Ce mythe persiste parce qu’il est envisagé du mauvais côté. On imagine qu’une pression liée aux attentes s’installe sur le plateau et qu’on y est soumis. En réalité, c’est l’inverse : une production planifie en fonction de ce qui a été accepté, car tout le reste coûte du temps et de l’argent. Ta liste est aussi utile à la planification qu’à toi.
Mythe 5 : « Il n’y a pas de règles dans ce secteur »
Il y a plutôt davantage de règles que dans de nombreux autres domaines ; elles sont simplement invisibles de l’extérieur. Voici trois exemples qui concernent chaque journée de tournage.
- Préservatif obligatoire. Pour les rapports vaginaux et anaux, il est obligatoire sans exception, que toutes les personnes impliquées présentent ou non des tests récents.
- Tests obligatoires. Un panel de tests de dépistage des STI doit être présenté ; il ne doit pas dater de plus de 14 à 30 jours le jour du tournage. La production en prend les frais à sa charge.
- Obligation de documentation. Aucune publication n’est autorisée sans preuve documentée de l’âge au moyen d’une carte d’identité ou d’un passeport. C’est pourquoi la pièce d’identité est contrôlée et copiée sur le plateau, et c’est pourquoi un permis de conduire ne suffit pas.
Lorsque ces règles font défaut, ce n’est pas un signe de liberté, mais d’amateurisme. Une production qui les contourne met en danger à la fois sa propre exploitation commerciale et ta sécurité.
Mythe 6 : « Tout le monde prend de la drogue »
Pas sur les plateaux sérieux. La raison tient moins à la morale qu’à la validité juridique : un consentement donné sous l’emprise de l’alcool ou de drogues n’est pas fiable juridiquement, et il manque donc la base légale permettant de tourner.

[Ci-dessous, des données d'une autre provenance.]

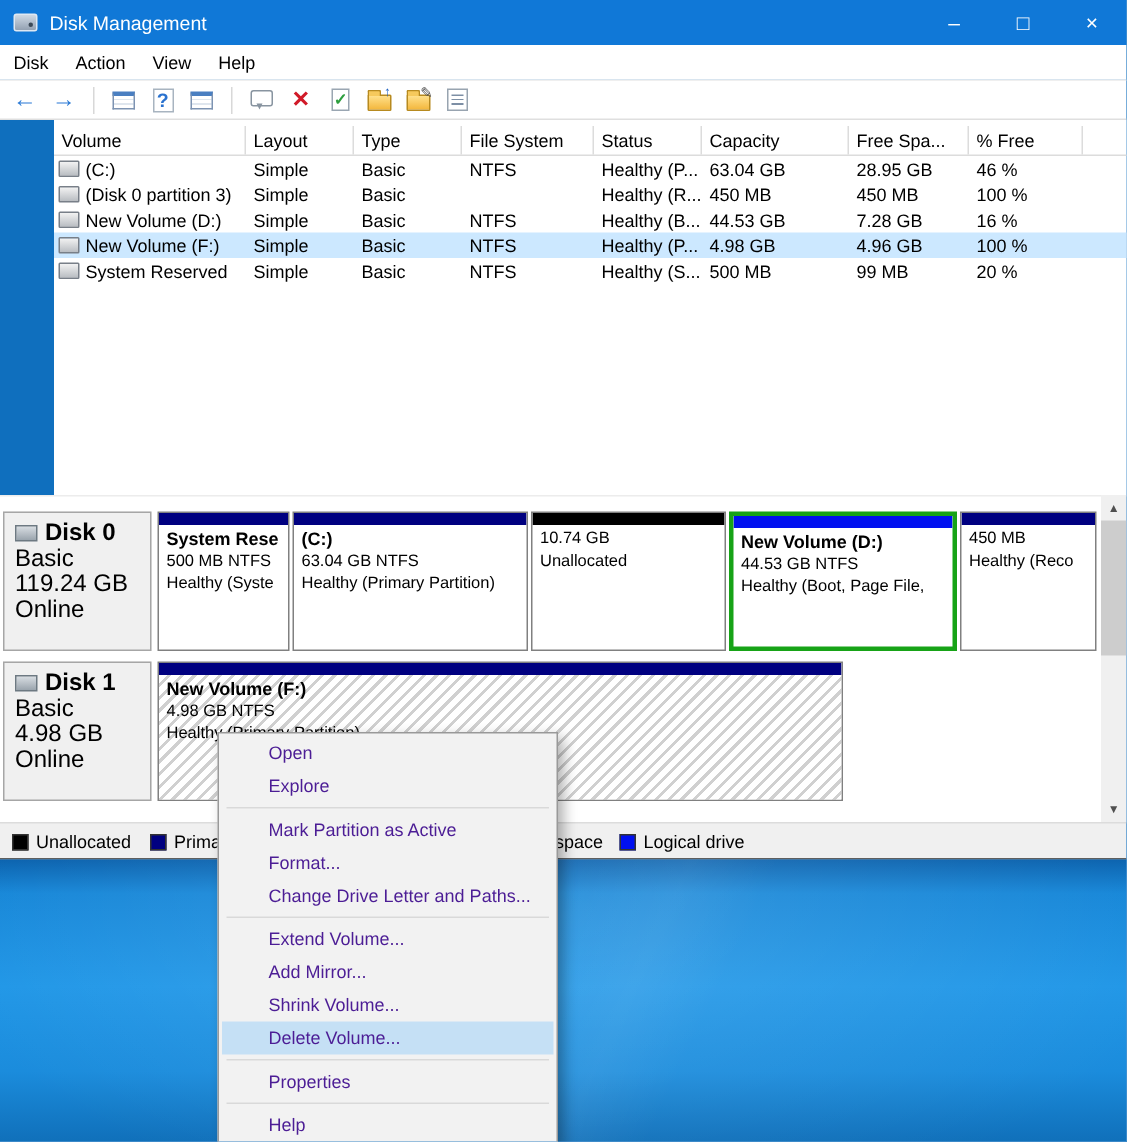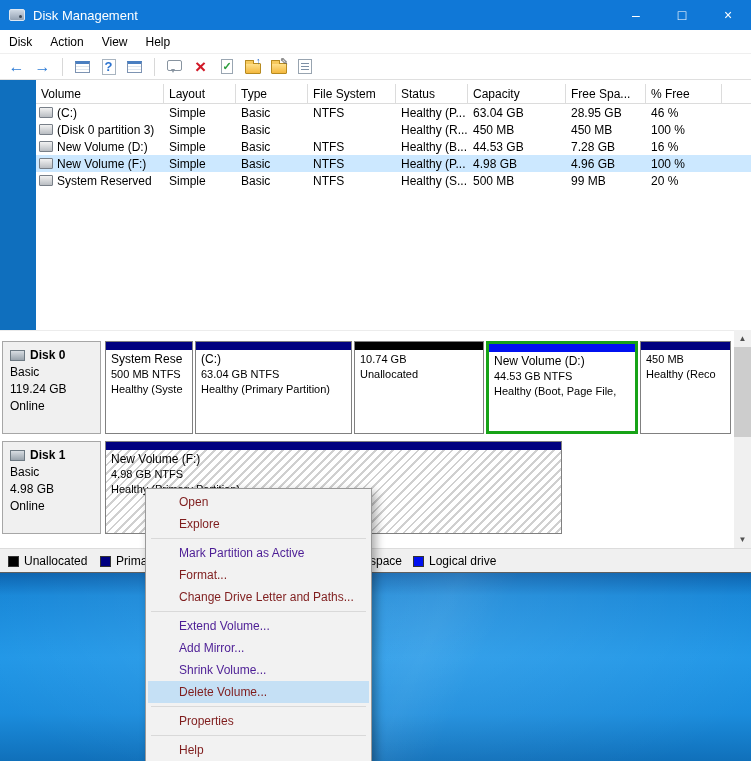--- a/index.html
+++ b/index.html
@@ -57,7 +57,7 @@
   .graph-pane { position:absolute; left:0; top:330px; width:751px; height:218px; background:#fff; border-top:1px solid #ececec; }
   .disk-row { position:absolute; left:2px; width:729px; height:95px; }
   #disk0 { top:10px; } #disk1 { top:110px; }
-  .disk-label { position:absolute; left:0; top:0; width:99px; height:93px; background:#f0f0f0; border:1px solid #a6a6a6; padding:5px 7px; font-size:12px; line-height:17px; }
+  .disk-label { position:absolute; left:0; top:0; width:99px; height:93px; background:#f0f0f0; border:1px solid #a6a6a6; padding:5px 7px; font-size:16px; line-height:17px; }
   .dname { font-weight:bold; display:flex; align-items:center; gap:5px; }
   .disk-ico { width:15px; height:11px; background:linear-gradient(#d8dde2,#9aa4ad); border:1px solid #6d7982; }
   .part { position:absolute; top:0; height:93px; background:#fff; border:1px solid #808080; overflow:hidden; }

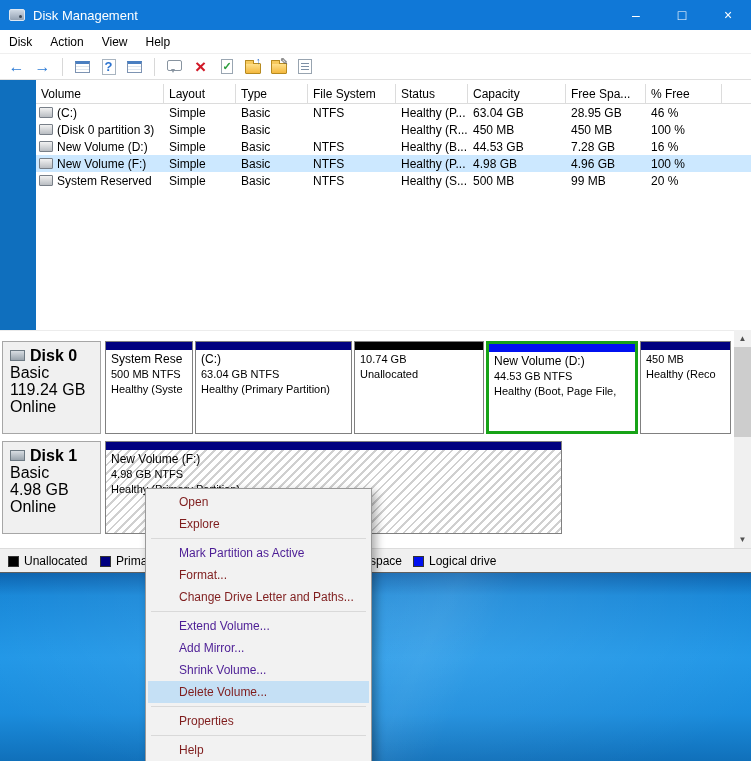--- a/index.html
+++ b/index.html
@@ -65,7 +65,7 @@
   .stripe { height:8px; }
   .s-navy { background:#000080; } .s-black { background:#000000; } .s-blue { background:#0010f0; }
   .pbody { padding:2px 5px; font-size:11px; line-height:15px; white-space:nowrap; overflow:hidden; }
-  .ptitle { font-size:12px; font-weight:normal; }
+  .ptitle { font-size:12px; font-weight:bold; }
   .hatchbody { background:repeating-linear-gradient(135deg,#ffffff 0 4px,#d0d0d0 4px 6px); height:85px; }
   .d0p0 { left:103px; width:88px; }
   .d0p1 { left:193px; width:157px; }

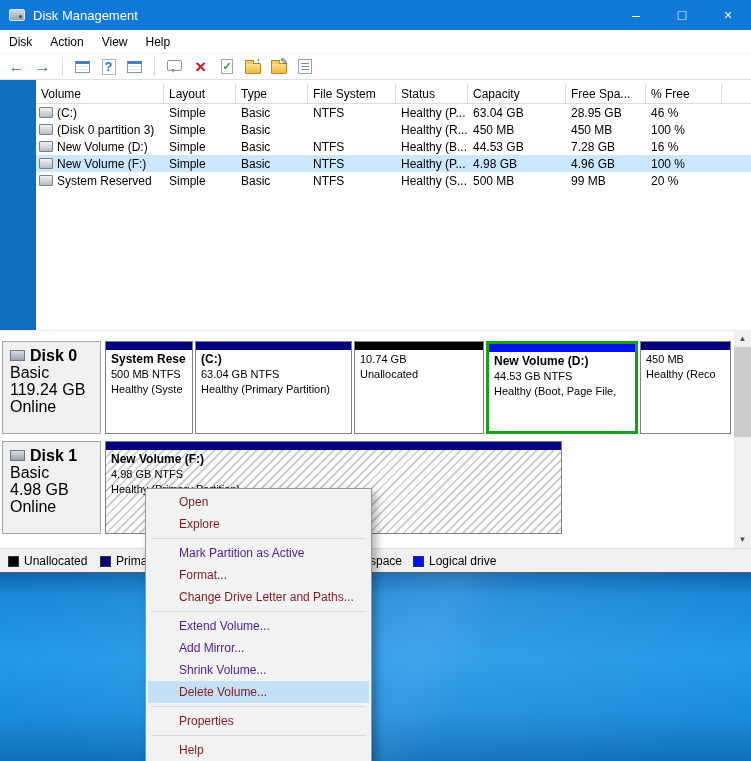--- a/index.html
+++ b/index.html
@@ -101,7 +101,7 @@
 
   
   .context-menu { position:absolute; left:145px; top:488px; width:227px; background:#f2f2f2; border:1px solid #999; box-shadow:4px 4px 9px rgba(0,0,0,0.33); padding:2px; font-size:12px; z-index:50; }
-  .cm-item { height:22px; display:flex; align-items:center; padding-left:31px; color:#7f1d1d; white-space:nowrap; }
+  .cm-item { height:22px; display:flex; align-items:center; padding-left:31px; color:#4c1d95; white-space:nowrap; }
   .cm-item.disabled { color:#4c1d95; }
   .cm-item.hl { background:#c5e0f5; }
   .cm-sep { height:1px; background:#d9d9d9; margin:3px 3px; }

Les productions qui veulent travailler de manière prévisible n’ont aucun intérêt à cela.
Ce qui en découle pour toi est plus important que la rectification du mythe. Un plateau où l’alcool ou des substances circulent est un signal d’alerte, quelle que soit l’impression de décontraction de l’ambiance. En général, d’autres éléments font également défaut : des accords clairs, des documents, des pauses, des personnes de contact. Dans cette situation : arrête, pars, signale la situation. Il n’existe pas de chiffres fiables sur la fréquence de la consommation de substances dans le secteur allemand, et nous n’en inventons pas.
Mythe 7 : « Une journée de tournage rapporte beaucoup d’argent pour peu d’efforts »

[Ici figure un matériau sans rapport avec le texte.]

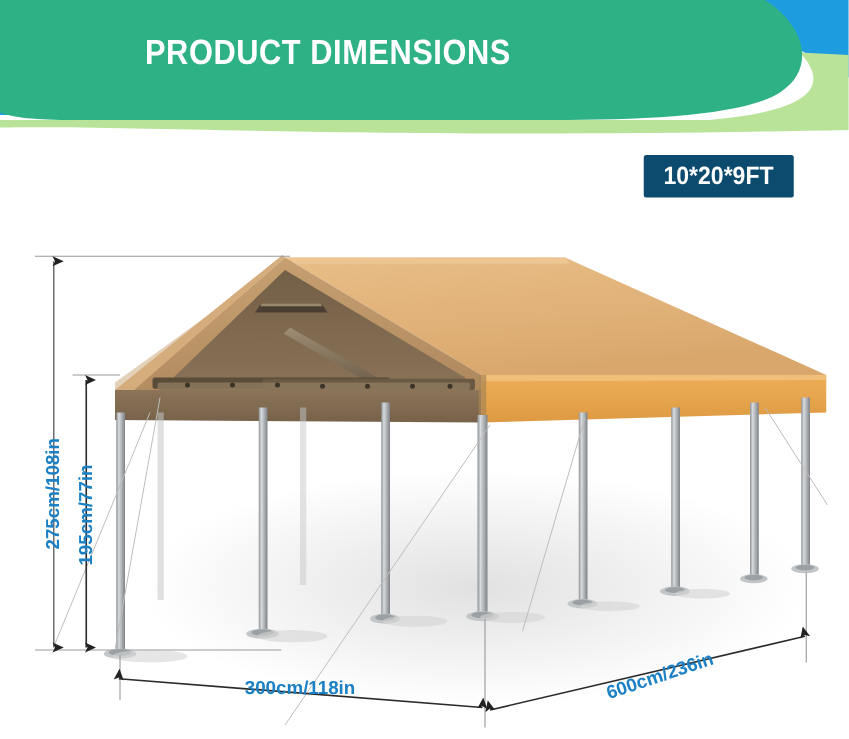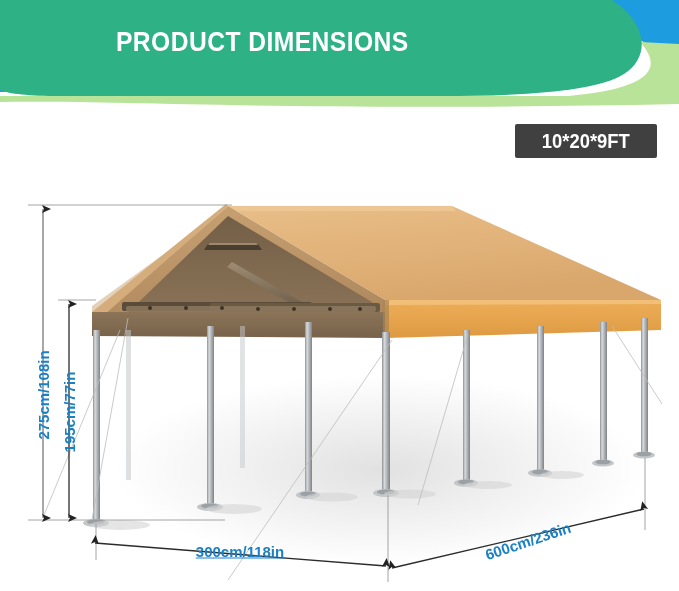--- a/index.html
+++ b/index.html
@@ -27,8 +27,8 @@
   #size-badge{
     position:absolute;
     left:515px; top:124px;
-    width:142px; height:34px;
-    background:#404040;
+    width:120px; height:34px;
+    background:#0c4a6e;
     border-radius:2px;
     display:flex;align-items:center;justify-content:center;
   }

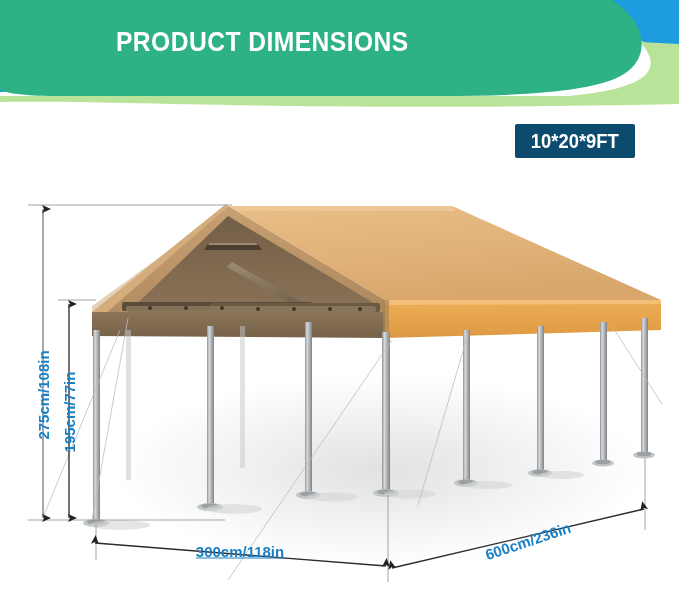--- a/index.html
+++ b/index.html
@@ -55,7 +55,6 @@
   #label-width{
     left:240px; top:551px;
     transform:translate(-50%,-50%);
-    text-decoration:underline;
   }
   #label-depth{
     left:528px; top:541px;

Les tarifs à la journée sont corrects. Une production vidéo rapporte entre 400 et 1 200 euros par journée de tournage, une production photo entre 250 et 600 euros, et un accompagnement événementiel sans actes sexuels entre 200 et 500 euros. C’est la partie qui est vraie.
L’autre partie est la suivante : avec le trajet, la préparation, le temps d’attente et les démarches administratives, une journée de tournage dure souvent dix à douze heures. Il faut en déduire les frais de déplacement, la préparation et les tests, et, comme il s’agit d’une activité indépendante, le bénéfice est imposable. Le paiement est effectué par virement dans un délai de 14 jours, et non sur le plateau.
Mais surtout, les missions sont irrégulières. Quand on débute, on tourne rarement souvent au cours des premiers mois, et un tarif journalier multiplié par un nombre de jours de tournage souhaité ne constitue pas un revenu annuel. Nous avons expliqué à quoi ressemble le calcul réaliste dans Combien gagne une actrice porno.
Remarque : cet article fournit des informations générales et ne remplace pas un conseil juridique, fiscal ou médical.